Haneul reached out, fingers brushing his wrist.
"Hey," she said. "Breathe."
He realized he'd been holding his breath.
"Sorry," he said. "Just… thinking about scale. ADMIN_0 tried to fix the System and broke it. We're nudging tiny parts and the ripples are already weird."
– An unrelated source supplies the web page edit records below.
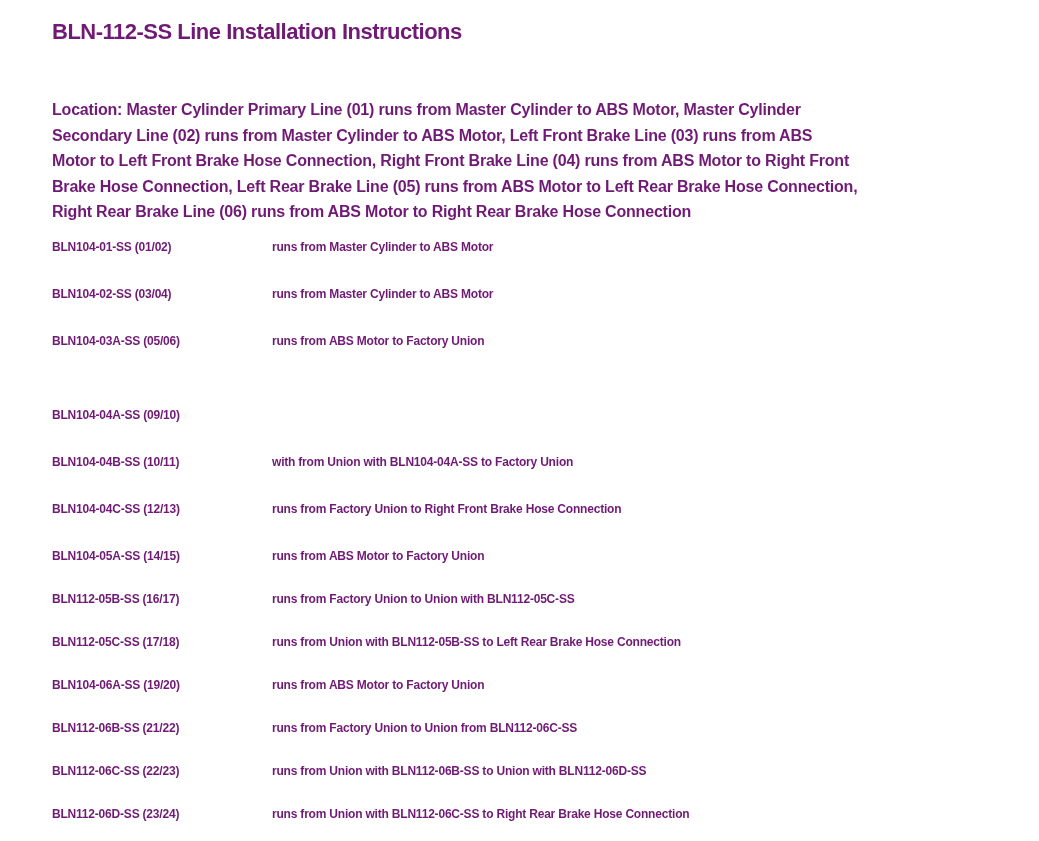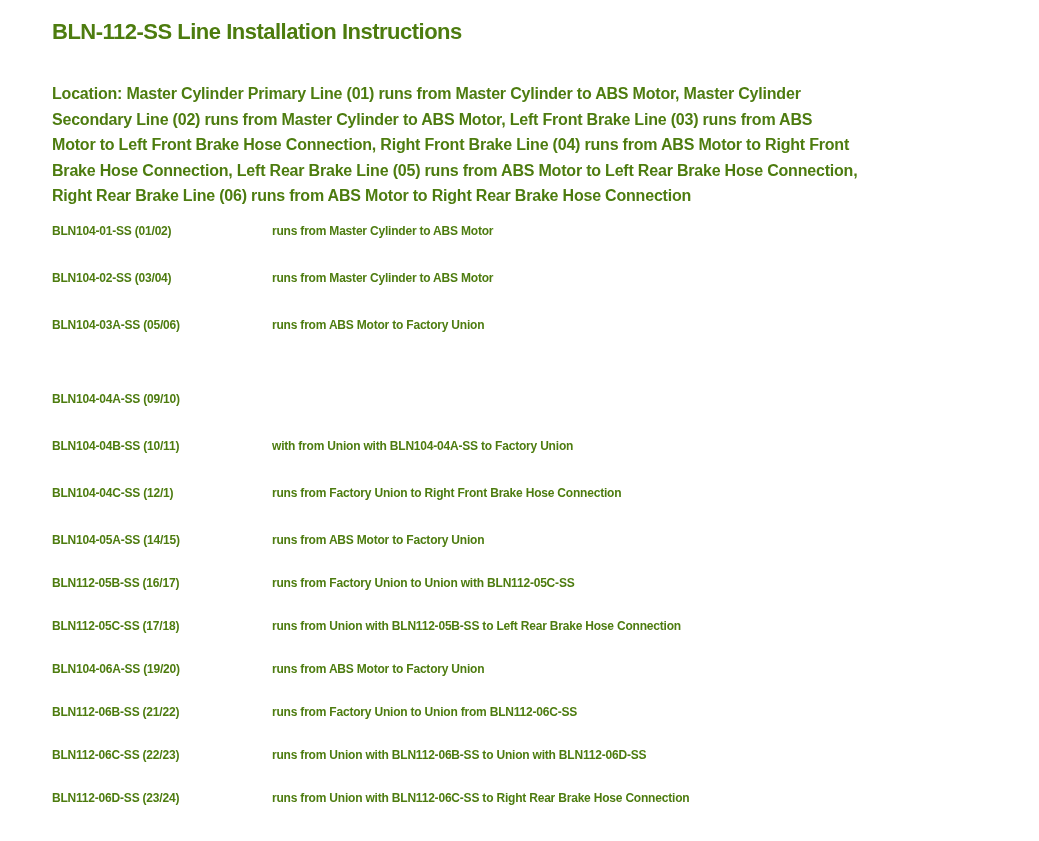"BLN-112-SS Line Installation" .page { color: #4d7c0f -> #701a75 }
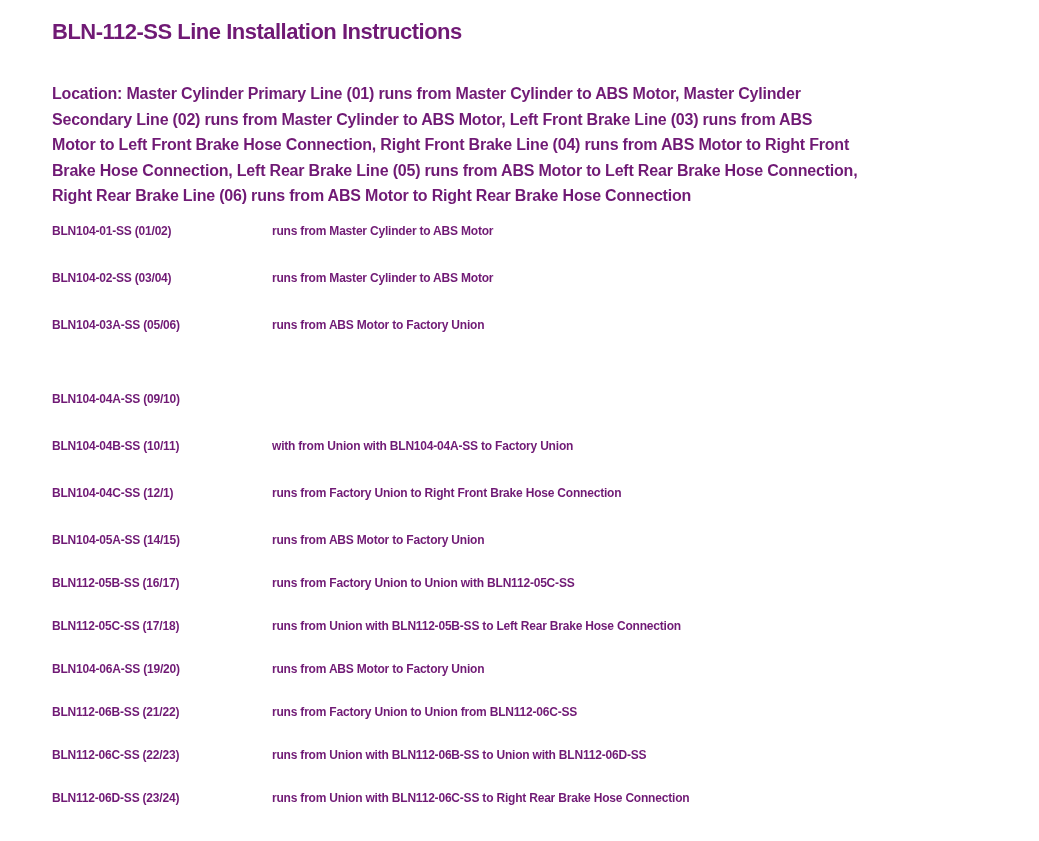"Location: Master Cylinder Primary Line" .location-para { margin-top: 35px -> 51px }
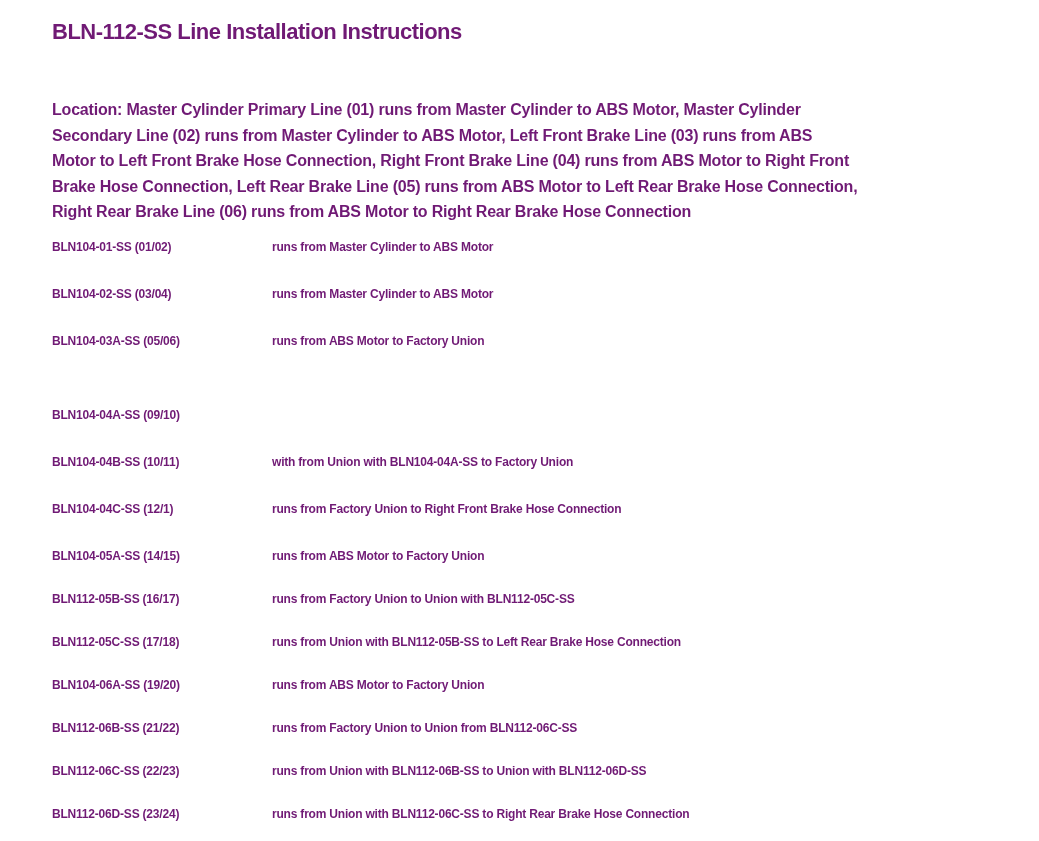"BLN104-04C-SS (12/1)" span.part-number { text: 12/1 -> 12/13 }
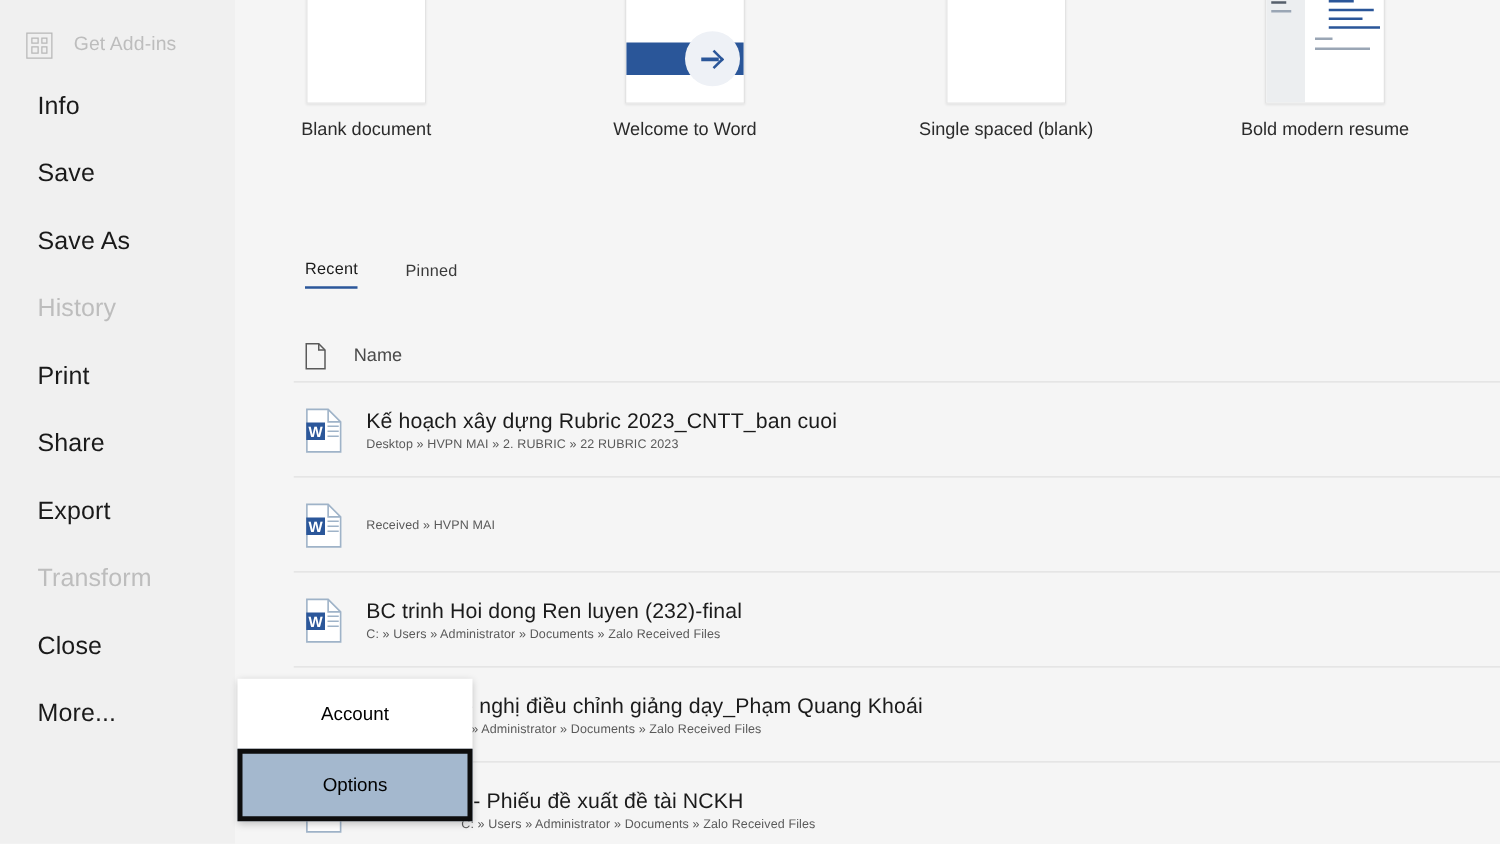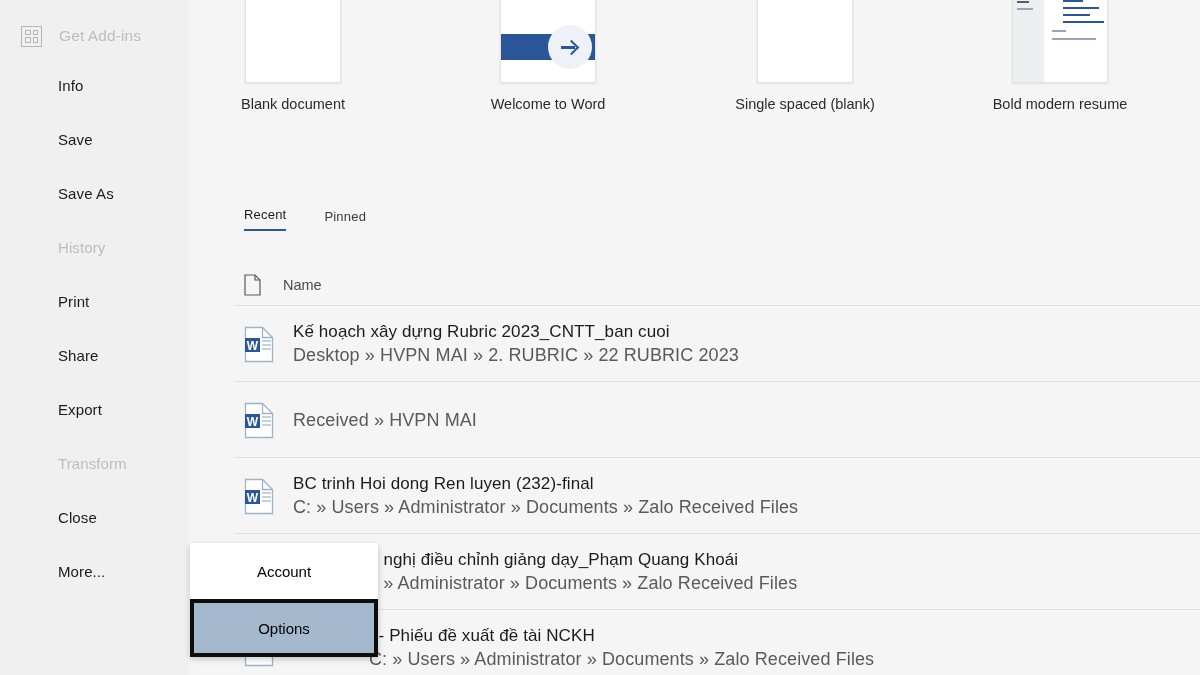"Info" .nav-item { font-size: 15px -> 20px; padding-left: 58px -> 30px }
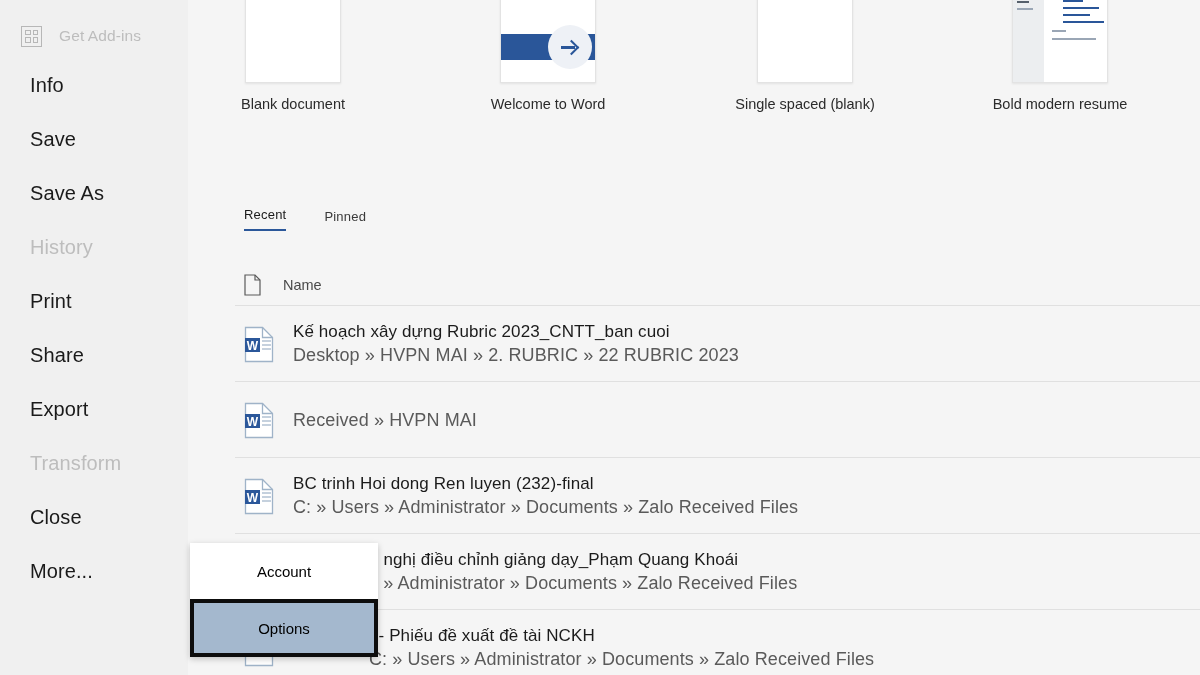"Desktop » HVPN MAI »" .doc-path { font-size: 18px -> 10px }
"Then we don't think about scale," she said firmly. "We think about local. Hospital. Our Towers. Our people. If the big picture shifts because a bunch of us do the right thing for the little pictures, great. If not, that's not on us alone."
He exhaled.
"Local," he repeated.
Beta logged something.
[EXECUTOR COPING STRATEGY: 'FOCUS LOCAL.'][EVALUATION: HEALTHY.]
He glared at it.
"Stop psychoanalyzing me," he said.
[OUT OF SCOPE.]
"Liar," he muttered.
Haneul laughed, tired but genuine.
"For what it's worth," she said, "if the System's going to have a midlife crisis, I'm glad I have front-row seats with you instead of alone."
"Same," he said.
Her privacy ring hummed under the fluorescent light, fuzzing the edges of her worth metadata just enough that cult scanners would see static.
Outside, people argued about Tower regulations and patch notes and the ethics of letting RNG decide life and death.
Inside, two siblings ate contraband dumplings and tried to convince a corpse-brain and its hall monitor that "worth" could mean something kinder.
The story wasn't neat. It wasn't clean.
But for the moment, three people lived who wouldn't have.
Kael decided he could live with that as a chapter break.